Pre-shuffle aggregation in Flink

We are migrating a spark job to flink. We have used pre-shuffle aggregation in spark. Is there a way to execute similar operation in spark. We are consuming data from apache kafka. We are using keyed tumbling window to aggregate the data. We want to aggregate the data in flink before performing shuffle.

https://databricks.gitbooks.io/databricks-spark-knowledge-base/content/best_practices/prefer_reducebykey_over_groupbykey.html

Solution

yes, it is possible and I will describe three ways. First the already built-in for Flink Table API. The second way you have to build your own pre-aggregate operator. The third is a dynamic pre-aggregate operator which adjusts the number of events to pre-aggregate before the shuffle phase.

Flink Table API

As it is shown here you can do MiniBatch Aggregation or Local-Global Aggregation. The second option is better. You basically tell to Flink to create mini-batches of every 5000 events and pre-aggregate them before the shuffle phase.

// instantiate table environment
TableEnvironment tEnv = ...

// access flink configuration
Configuration configuration = tEnv.getConfig().getConfiguration();
// set low-level key-value options
configuration.setString("table.exec.mini-batch.enabled", "true");
configuration.setString("table.exec.mini-batch.allow-latency", "5 s");
configuration.setString("table.exec.mini-batch.size", "5000");
configuration.setString("table.optimizer.agg-phase-strategy", "TWO_PHASE");

Flink Stream API

This way is more cumbersome because you have to create your own operator using OneInputStreamOperator and call it using the doTransform().
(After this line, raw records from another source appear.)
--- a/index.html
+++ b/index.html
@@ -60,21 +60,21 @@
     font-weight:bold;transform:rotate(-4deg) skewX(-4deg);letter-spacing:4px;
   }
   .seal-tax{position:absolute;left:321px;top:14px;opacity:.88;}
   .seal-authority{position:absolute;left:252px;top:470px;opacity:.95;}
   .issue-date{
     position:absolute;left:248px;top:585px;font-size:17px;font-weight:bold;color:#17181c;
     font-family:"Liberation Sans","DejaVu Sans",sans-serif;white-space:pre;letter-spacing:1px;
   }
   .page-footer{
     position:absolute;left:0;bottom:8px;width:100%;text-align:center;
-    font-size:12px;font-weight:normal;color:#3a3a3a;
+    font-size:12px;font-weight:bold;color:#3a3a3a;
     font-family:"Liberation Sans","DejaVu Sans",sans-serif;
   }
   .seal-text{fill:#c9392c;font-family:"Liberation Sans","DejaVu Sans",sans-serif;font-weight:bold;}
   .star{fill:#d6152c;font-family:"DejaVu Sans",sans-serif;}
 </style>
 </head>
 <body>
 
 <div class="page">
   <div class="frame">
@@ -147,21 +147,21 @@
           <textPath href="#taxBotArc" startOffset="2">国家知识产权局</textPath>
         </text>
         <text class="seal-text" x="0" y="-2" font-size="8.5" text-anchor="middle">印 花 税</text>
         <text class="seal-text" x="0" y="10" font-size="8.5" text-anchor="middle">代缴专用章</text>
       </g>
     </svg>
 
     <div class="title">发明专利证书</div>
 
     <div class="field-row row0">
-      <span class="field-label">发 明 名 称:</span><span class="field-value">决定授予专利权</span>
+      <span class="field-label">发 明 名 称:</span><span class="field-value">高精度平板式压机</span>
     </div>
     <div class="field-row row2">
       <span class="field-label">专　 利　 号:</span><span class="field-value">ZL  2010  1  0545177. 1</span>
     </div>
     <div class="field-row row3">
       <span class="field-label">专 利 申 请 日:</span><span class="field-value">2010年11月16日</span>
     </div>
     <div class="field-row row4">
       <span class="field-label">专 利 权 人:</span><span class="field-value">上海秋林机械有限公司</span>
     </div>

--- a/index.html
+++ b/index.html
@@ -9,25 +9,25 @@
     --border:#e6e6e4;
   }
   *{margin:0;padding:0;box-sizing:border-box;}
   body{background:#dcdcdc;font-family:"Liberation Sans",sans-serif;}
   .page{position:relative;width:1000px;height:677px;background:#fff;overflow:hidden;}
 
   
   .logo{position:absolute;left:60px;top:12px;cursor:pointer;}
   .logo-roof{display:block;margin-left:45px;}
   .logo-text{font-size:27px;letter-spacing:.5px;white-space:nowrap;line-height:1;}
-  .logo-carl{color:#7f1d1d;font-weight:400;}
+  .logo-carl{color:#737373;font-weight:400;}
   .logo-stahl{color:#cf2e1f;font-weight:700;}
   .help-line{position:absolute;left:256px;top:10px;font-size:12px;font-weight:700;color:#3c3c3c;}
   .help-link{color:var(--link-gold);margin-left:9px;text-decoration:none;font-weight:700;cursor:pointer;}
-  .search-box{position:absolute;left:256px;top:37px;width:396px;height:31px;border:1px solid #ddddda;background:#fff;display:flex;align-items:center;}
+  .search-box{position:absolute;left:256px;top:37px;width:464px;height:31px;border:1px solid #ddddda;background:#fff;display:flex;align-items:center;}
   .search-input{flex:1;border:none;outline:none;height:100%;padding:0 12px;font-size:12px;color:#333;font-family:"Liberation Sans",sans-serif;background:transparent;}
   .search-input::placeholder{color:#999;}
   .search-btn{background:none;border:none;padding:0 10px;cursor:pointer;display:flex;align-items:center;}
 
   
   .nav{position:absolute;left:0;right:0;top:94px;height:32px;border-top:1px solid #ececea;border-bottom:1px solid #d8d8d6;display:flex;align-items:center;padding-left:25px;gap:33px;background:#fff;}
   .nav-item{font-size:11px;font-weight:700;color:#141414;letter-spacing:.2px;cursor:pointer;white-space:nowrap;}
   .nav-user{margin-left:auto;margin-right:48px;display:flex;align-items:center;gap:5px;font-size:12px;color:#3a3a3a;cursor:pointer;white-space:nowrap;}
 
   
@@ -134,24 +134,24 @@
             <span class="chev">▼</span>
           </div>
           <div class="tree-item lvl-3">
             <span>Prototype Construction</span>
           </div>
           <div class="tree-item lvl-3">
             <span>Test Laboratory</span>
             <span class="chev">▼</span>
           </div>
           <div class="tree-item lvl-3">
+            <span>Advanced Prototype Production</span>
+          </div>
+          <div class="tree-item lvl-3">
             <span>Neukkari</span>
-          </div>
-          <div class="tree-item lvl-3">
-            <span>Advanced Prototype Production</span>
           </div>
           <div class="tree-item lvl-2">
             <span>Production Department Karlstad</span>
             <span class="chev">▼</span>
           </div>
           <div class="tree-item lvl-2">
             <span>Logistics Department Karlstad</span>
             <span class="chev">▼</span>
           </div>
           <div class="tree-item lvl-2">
Here is the example of the BundleOperator.

public abstract class AbstractMapStreamBundleOperator<K, V, IN, OUT>
  extends AbstractUdfStreamOperator<OUT, MapBundleFunction<K, V, IN, OUT>>
  implements OneInputStreamOperator<IN, OUT>, BundleTriggerCallback {
@Override
 public void processElement(StreamRecord<IN> element) throws Exception {
  // get the key and value for the map bundle
  final IN input = element.getValue();
  final K bundleKey = getKey(input);
  final V bundleValue = this.bundle.get(bundleKey);

  // get a new value after adding this element to bundle
  final V newBundleValue = userFunction.addInput(bundleValue, input);

  // update to map bundle
  bundle.put(bundleKey, newBundleValue);

  numOfElements++;
  bundleTrigger.onElement(input);
 }

 @Override
 public void finishBundle() throws Exception {
  if (!bundle.isEmpty()) {
   numOfElements = 0;
   userFunction.finishBundle(bundle, collector);
   bundle.clear();
  }
  bundleTrigger.reset();
 }
}

The call-back interface defines when you are going to trigger the pre-aggregate. Every time that the stream reaches the bundle limit at if (count >= maxCount) your pre-aggregate operator will emit events to the shuffle phase.

public class CountBundleTrigger<T> implements BundleTrigger<T> {
 private final long maxCount;
 private transient BundleTriggerCallback callback;
 private transient long count = 0;

 public CountBundleTrigger(long maxCount) {
  Preconditions.checkArgument(maxCount > 0, "maxCount must be greater than 0");
  this.maxCount = maxCount;
 }

 @Override
 public void registerCallback(BundleTriggerCallback callback) {
  this.callback = Preconditions.checkNotNull(callback, "callback is null");
 }

 @Override
 public void onElement(T element) throws Exception {
  count++;
  if (count >= maxCount) {
   callback.finishBundle();
   reset();
  }
 }

 @Override
 public void reset() {
  count = 0;
 }
}

Then you call your operator using the doTransform:

myStream.map(....)
 .doTransform(metricCombiner, info, new RichMapStreamBundleOperator<>(myMapBundleFunction, bundleTrigger, keyBundleSelector))
 .map(...)
 .keyBy(...)
 .window(TumblingProcessingTimeWindows.of(Time.seconds(20)))

A dynamic pre-aggregation

In case you wish to have a dynamic pre-aggregate operator check the AdCom - Adaptive Combiner for stream aggregation. It basically adjusts the pre-aggregation based on backpressure signals. It results in using the maximum possible of the shuffle phase.